NEO-BENCH: Evaluating Robustness of Large Language Models with Neologisms
Jonathan Zheng, Alan Ritter, Wei Xu
TL;DR
Neo-Bench addresses the problem of LLM robustness to neologisms, a facet of language drift underrepresented in prior work. It introduces a diverse neologism corpus (2,505 items from multiple sources) and a four-task benchmark (Perplexity, Cloze QA, Definition Generation, Machine Translation) to quantify how well models generalize to new word forms. The study reveals that older models struggle across tasks, automatic MT metrics often diverge from human judgments, and neologisms’ linguistic type shapes difficulty. Findings show larger, more recently trained models handle neologisms better, yet challenges persist, especially for semantic neologisms; the work also provides a framework for ongoing data collection and multilingual expansion. Overall, Neo-Bench offers a practical, time-aware benchmark with potential to guide model updates and evaluation in dynamic linguistic landscapes. $2{,}505$ neologisms and four evaluation tasks form the core of a resource designed to keep pace with rapid language evolution.
Abstract
The performance of Large Language Models (LLMs) degrades from the temporal drift between data used for model training and newer text seen during inference.
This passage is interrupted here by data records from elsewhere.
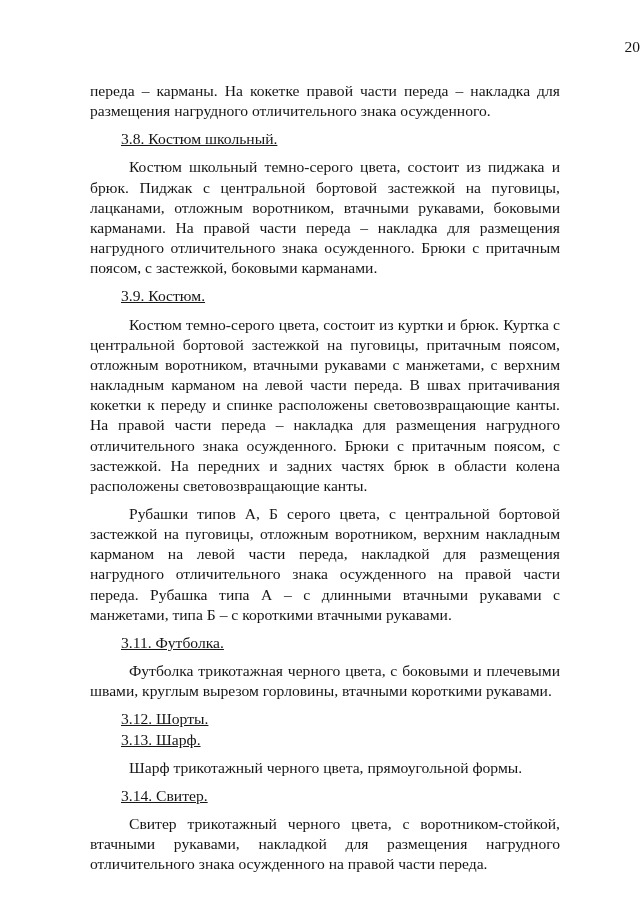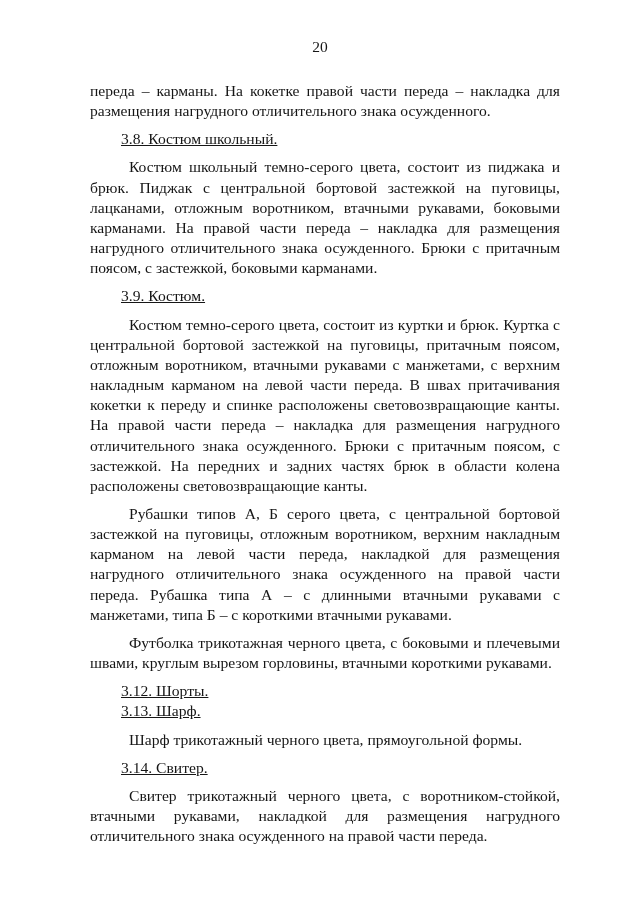--- a/index.html
+++ b/index.html
@@ -10,7 +10,7 @@
       font-family: "Liberation Serif", "DejaVu Serif", serif;
     }
     .page-number {
-      position: absolute; top: 37px; left: 0; width: 640px; text-align: center;
+      position: absolute; top: 37px; left: 0; width: 640px; text-align: right;
       font-size: 15.5px; line-height: 20px;
     }
     .body {

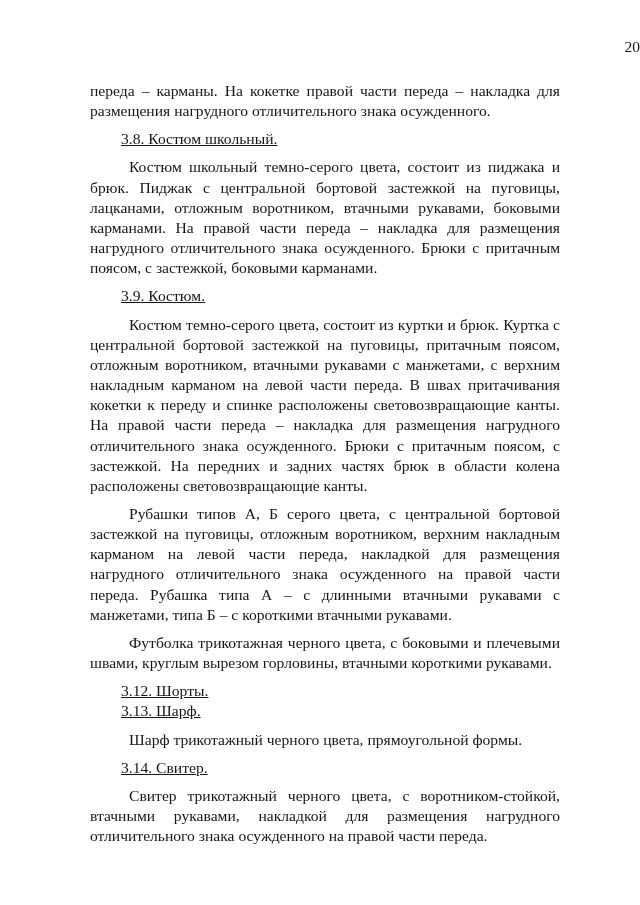--- a/index.html
+++ b/index.html
@@ -37,6 +37,7 @@
     <p class="heading">3.9. Костюм.</p>
     <p class="p indent">Костюм темно-серого цвета, состоит из куртки и брюк. Куртка с центральной бортовой застежкой на пуговицы, притачным поясом, отложным воротником, втачными рукавами с манжетами, с верхним накладным карманом на левой части переда. В швах притачивания кокетки к переду и спинке расположены световозвращающие канты. На правой части переда – накладка для размещения нагрудного отличительного знака осужденного. Брюки с притачным поясом, с застежкой. На передних и задних частях брюк в области колена расположены световозвращающие канты.</p>
     <p class="p indent">Рубашки типов А, Б серого цвета, с центральной бортовой застежкой на пуговицы, отложным воротником, верхним накладным карманом на левой части переда, накладкой для размещения нагрудного отличительного знака осужденного на правой части переда. Рубашка типа А – с длинными втачными рукавами с манжетами, типа Б – с короткими втачными рукавами.</p>
+    <p class="heading">3.11. Футболка.</p>
     <p class="p indent">Футболка трикотажная черного цвета, с боковыми и плечевыми швами, круглым вырезом горловины, втачными короткими рукавами.</p>
     <p class="heading">3.12. Шорты.</p>
     <p class="heading">3.13. Шарф.</p>

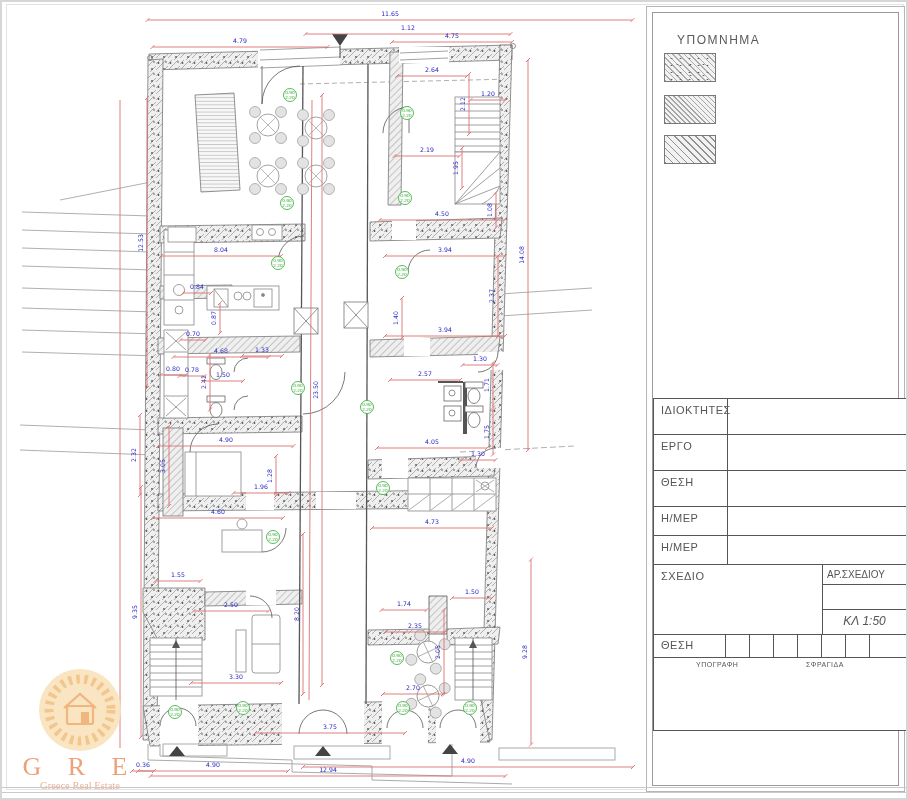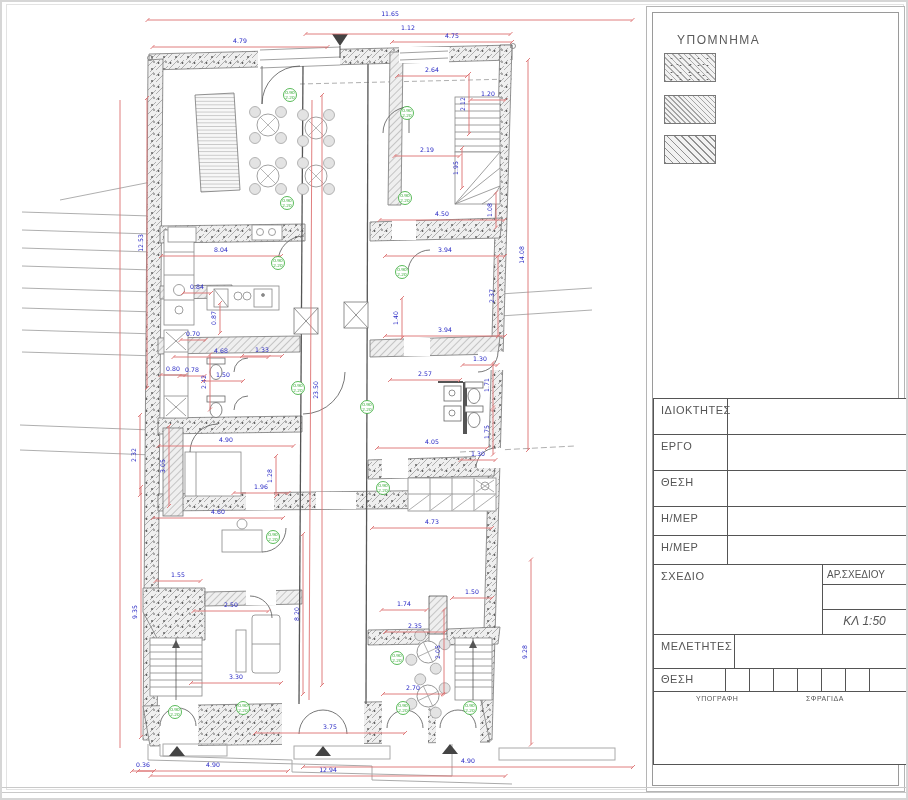--- a/index.html
+++ b/index.html
@@ -653,10 +653,6 @@
           <div class="tb-scale">ΚΛ 1:50</div>
         </div>
       </div>
-      <div class="tb-row" style="height:33px">
-        <span class="tb-label">ΜΕΛΕΤΗΤΕΣ</span>
-        <span class="tb-div" style="left:80px"></span>
-      </div>
       <div class="tb-row" style="height:22px">
         <span class="tb-label" style="top:4px">ΘΕΣΗ</span>
         <span class="tb-div" style="left:71px"></span>

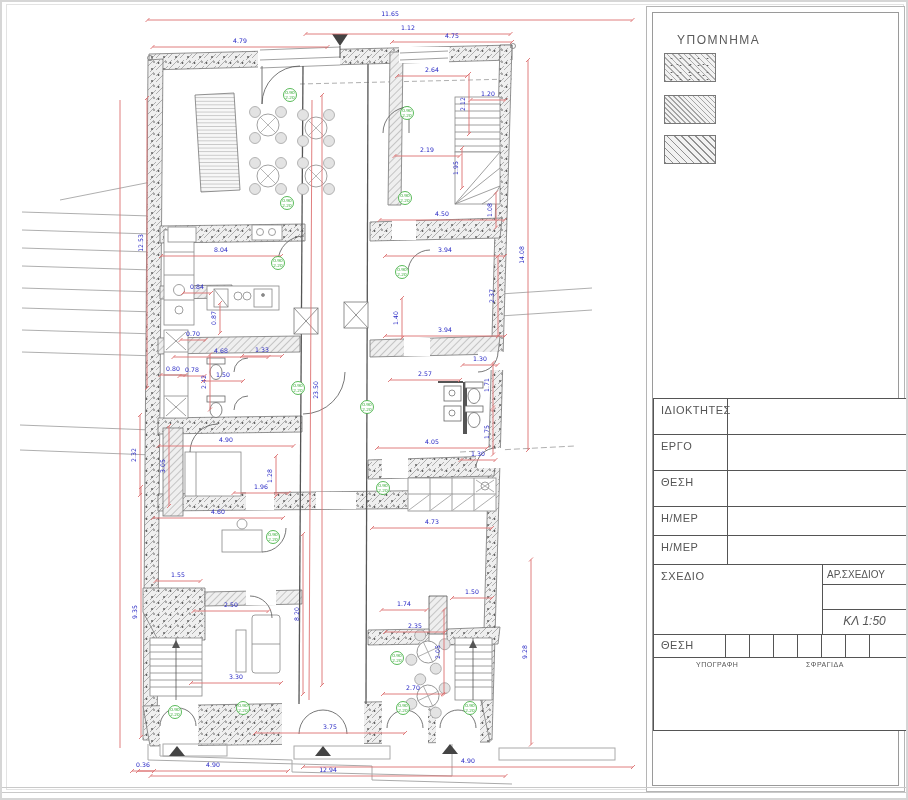--- a/index.html
+++ b/index.html
@@ -670,6 +670,19 @@
     </div>
   </div>
 
+  <div class="logo">
+    <svg width="132" height="84">
+      <circle cx="66" cy="42" r="41" fill="#fae3bd"></circle>
+      <circle cx="66" cy="42" r="31" fill="none" stroke="#f2c285" stroke-width="9" stroke-dasharray="3.5 4.4"></circle>
+      <g stroke="#eeb072" stroke-width="2.2" fill="none">
+        <path d="M50,40 L66,26 L82,40"></path>
+        <rect x="53" y="38" width="26" height="18" rx="2"></rect>
+        <rect x="67" y="44" width="8" height="12" fill="#eeb072" stroke="none"></rect>
+      </g>
+    </svg>
+    <div class="logo-text">G R E</div>
+    <div class="logo-sub">Greece Real Estate</div>
+  </div>
 
   <div class="bottom-rule"></div>
   <div class="outer-frame"></div>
One understudied avenue of language change causing data drift is the emergence of neologisms -- new word forms -- over time. We create a diverse resource of recent English neologisms by using several popular collection methods. We analyze temporal drift using neologisms by comparing sentences containing new words with near-identical sentences that replace neologisms with existing substitute words. Model performance is nearly halved in machine translation when a single neologism is introduced in a sentence. Motivated by these results, we construct a benchmark to evaluate LLMs' ability to generalize to neologisms with various natural language understanding tasks and model perplexity. Models with later knowledge cutoff dates yield lower perplexities and perform better in downstream tasks. LLMs are also affected differently based on the linguistic origins of words, indicating that neologisms are complex for static LLMs to address. We will release our benchmark and code for reproducing our experiments.